--- Excerpted records Enclosed Below ---

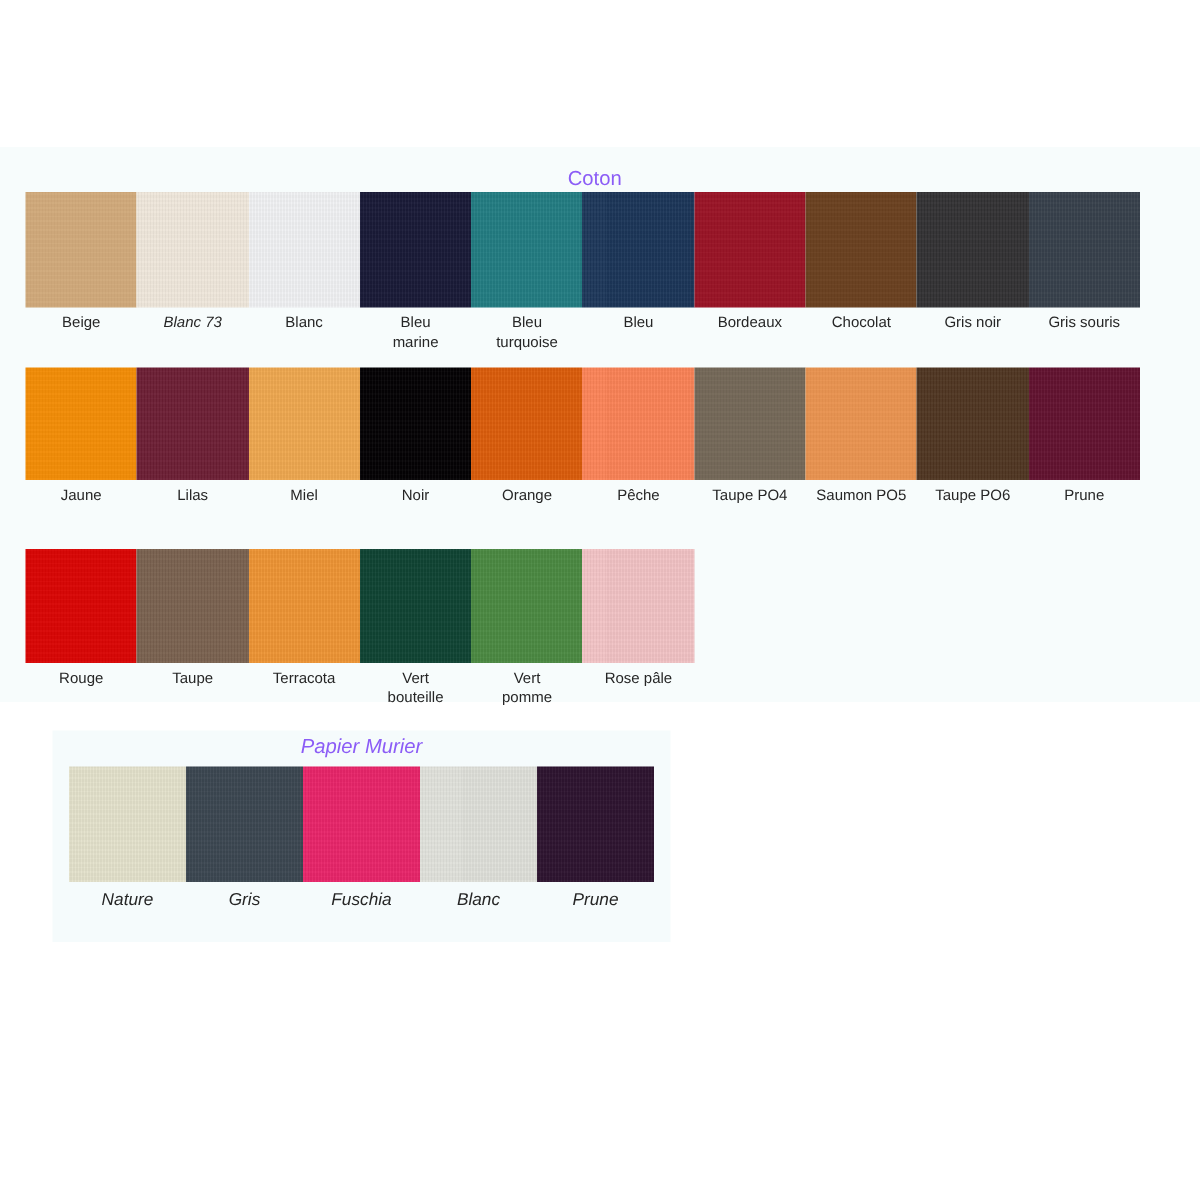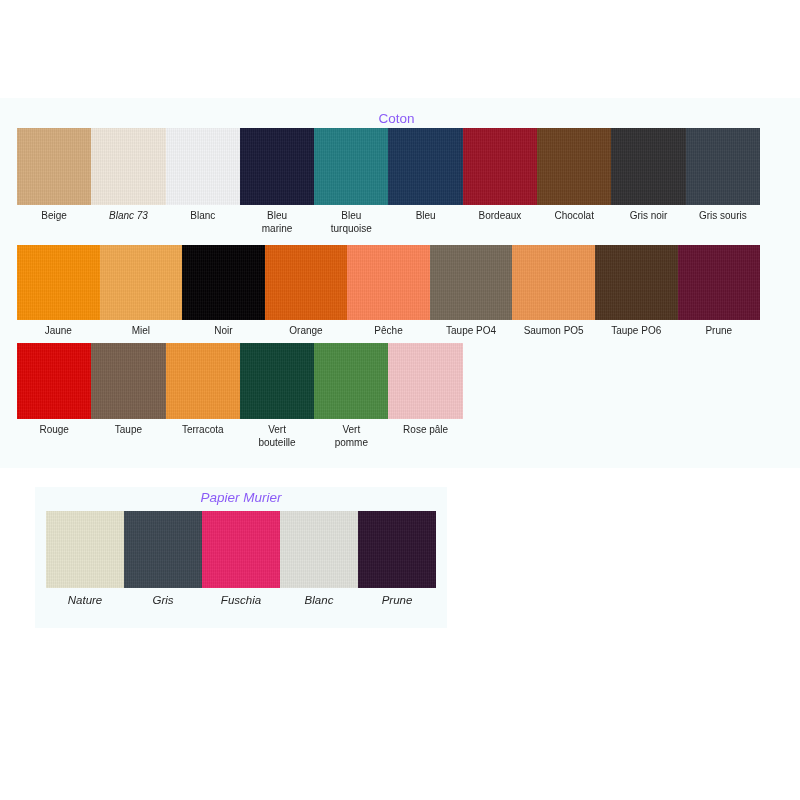"Lilas" div.cell { html: none -> <div> <div></div> <div>Lilas</div> </div> }
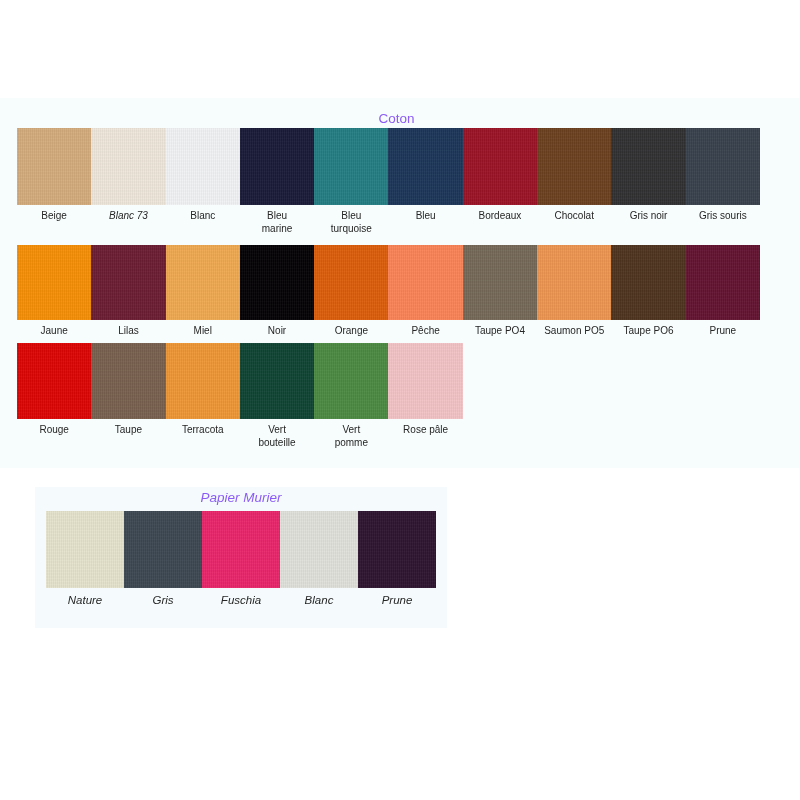"Rouge" div.swatch-row { top: 245px -> 268px }
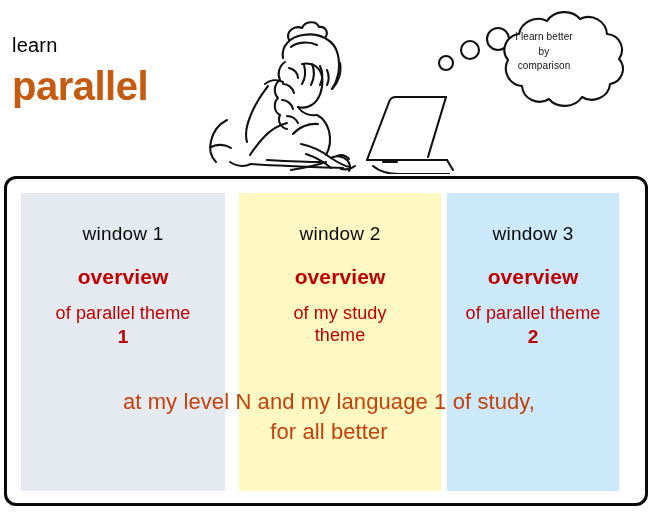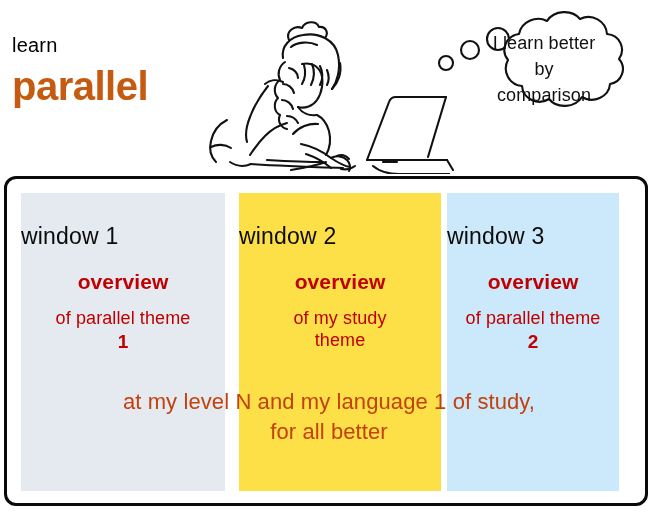"I learn better" #bubble-text { font-size: 18px -> 10px }
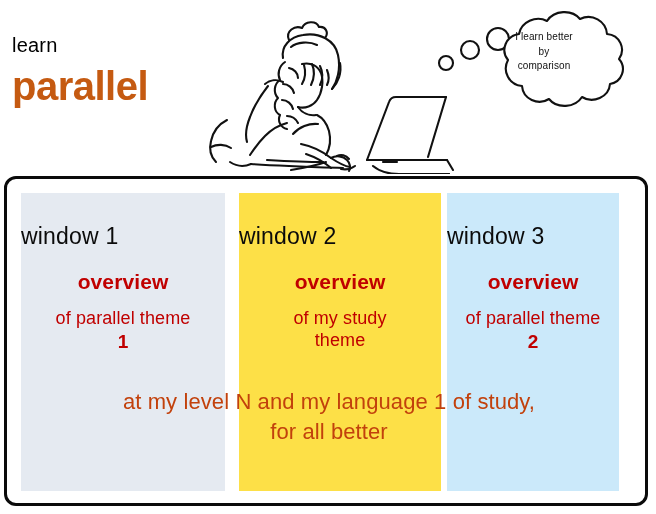"window 1" .window-label { font-size: 23px -> 19px; text-align: left -> center }
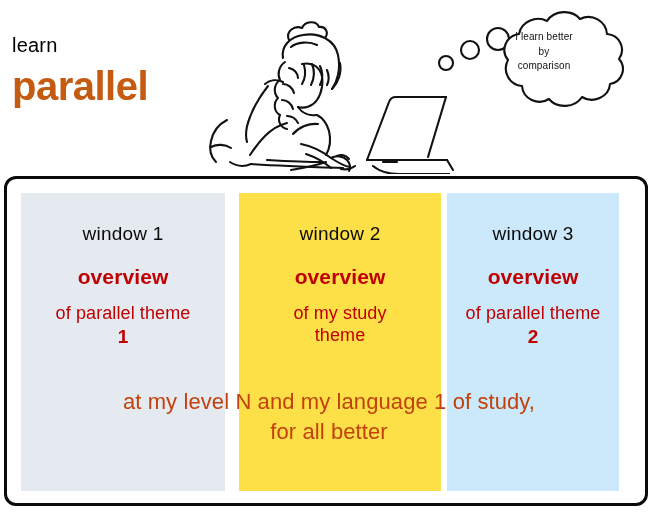"window 2" div.window-panel { background: #fde047 -> #fef9c3 }
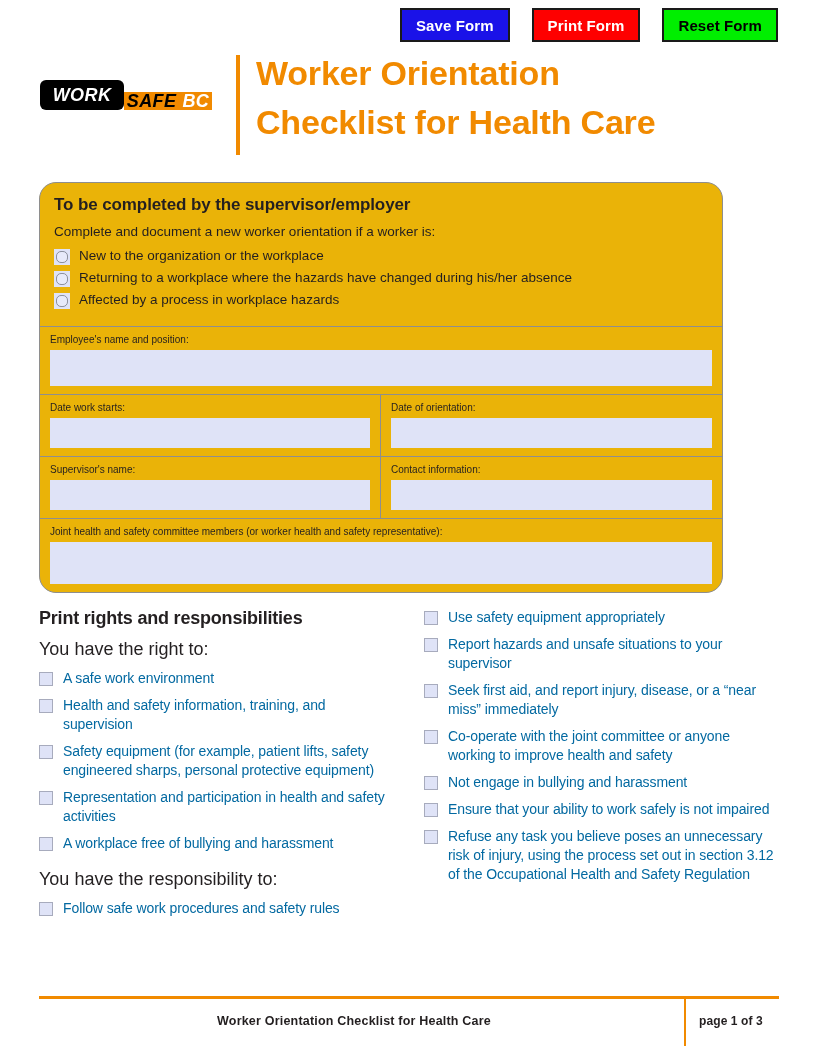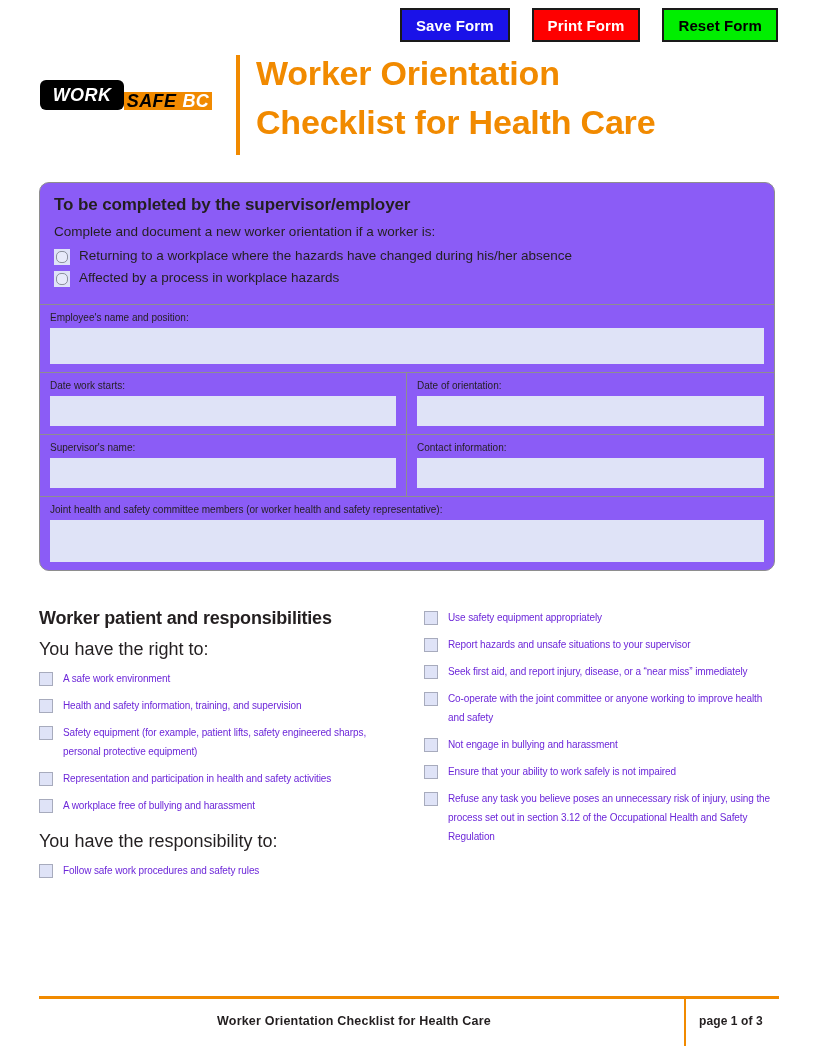"To be completed by the" .form-box { background: #8b5cf6 -> #eab308; border-radius: 10px -> 17px; width: 736px -> 684px }
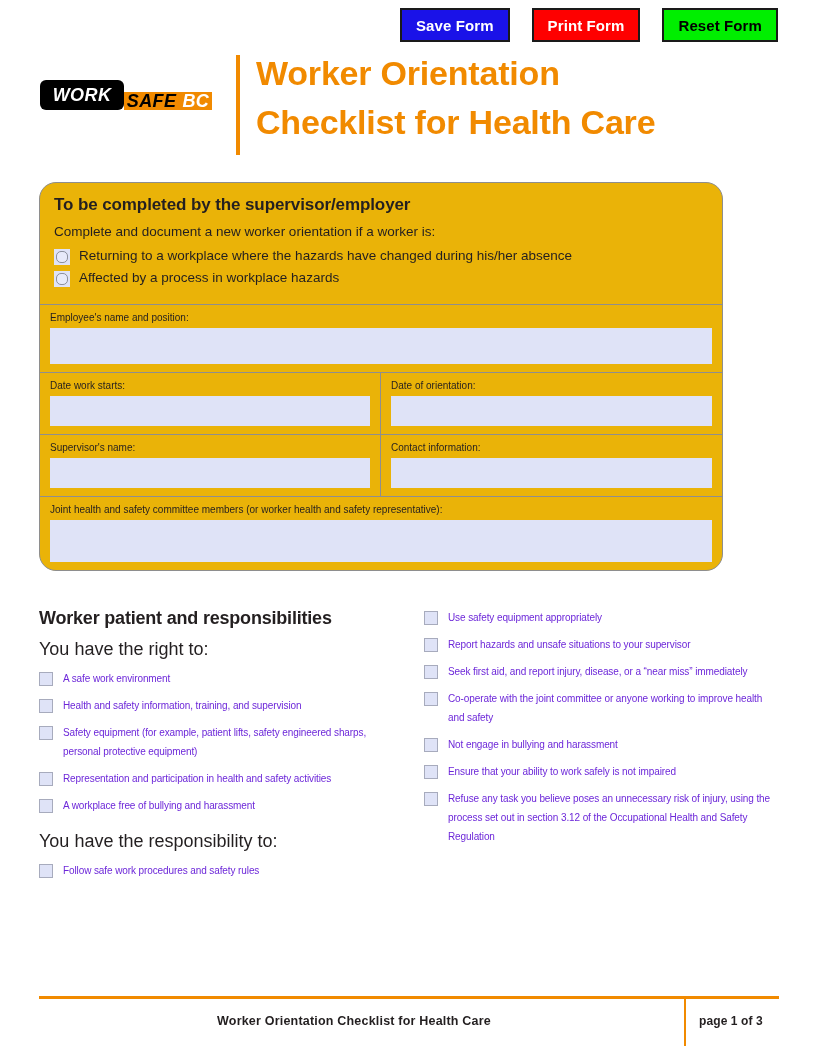"New to the organization or" div.radio-row { html: none -> <div> <span></span> <span>New to the organization or the workplace</span> </div> }
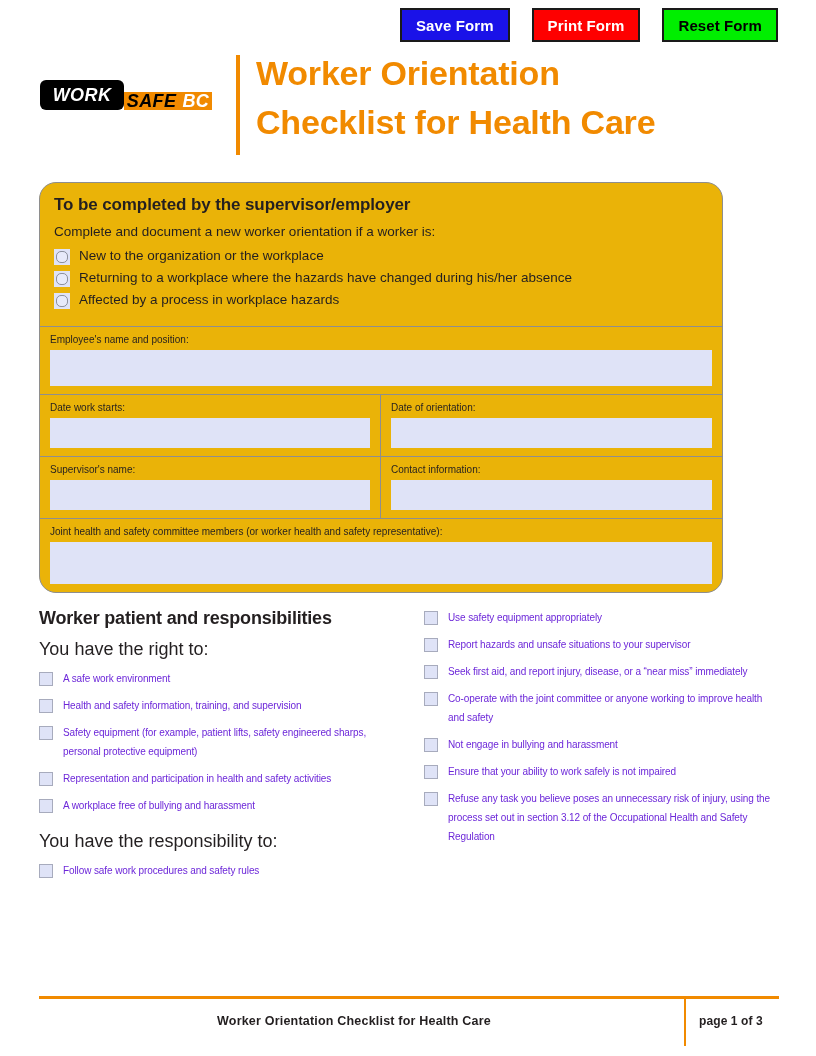"Worker patient and responsibilities" div.rr-heading { text: Worker patient -> Print rights }
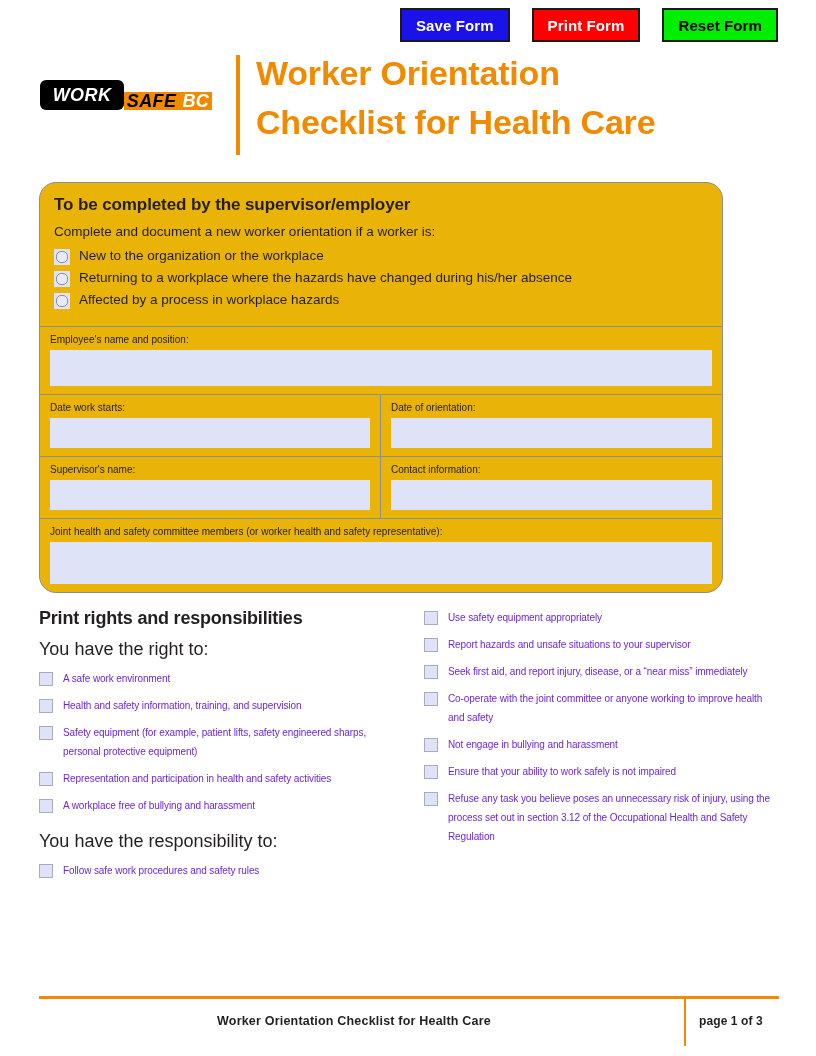"Use safety equipment appropriately" .cb-label { color: #6d28d9 -> #0369a1; font-size: 10px -> 14px }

--- End of Enclosed Excerpted records ---

### Work item
The entries above need to be repeated word for word, minus their pictures.

### Solved exercise
"Lilas" div.cell { html: none -> <div> <div></div> <div>Lilas</div> </div> }
"Rouge" div.swatch-row { top: 245px -> 268px }
"I learn better" #bubble-text { font-size: 18px -> 10px }
"window 1" .window-label { font-size: 23px -> 19px; text-align: left -> center }
"window 2" div.window-panel { background: #fde047 -> #fef9c3 }
"To be completed by the" .form-box { background: #8b5cf6 -> #eab308; border-radius: 10px -> 17px; width: 736px -> 684px }
"New to the organization or" div.radio-row { html: none -> <div> <span></span> <span>New to the organization or the workplace</span> </div> }
"Worker patient and responsibilities" div.rr-heading { text: Worker patient -> Print rights }
"Use safety equipment appropriately" .cb-label { color: #6d28d9 -> #0369a1; font-size: 10px -> 14px }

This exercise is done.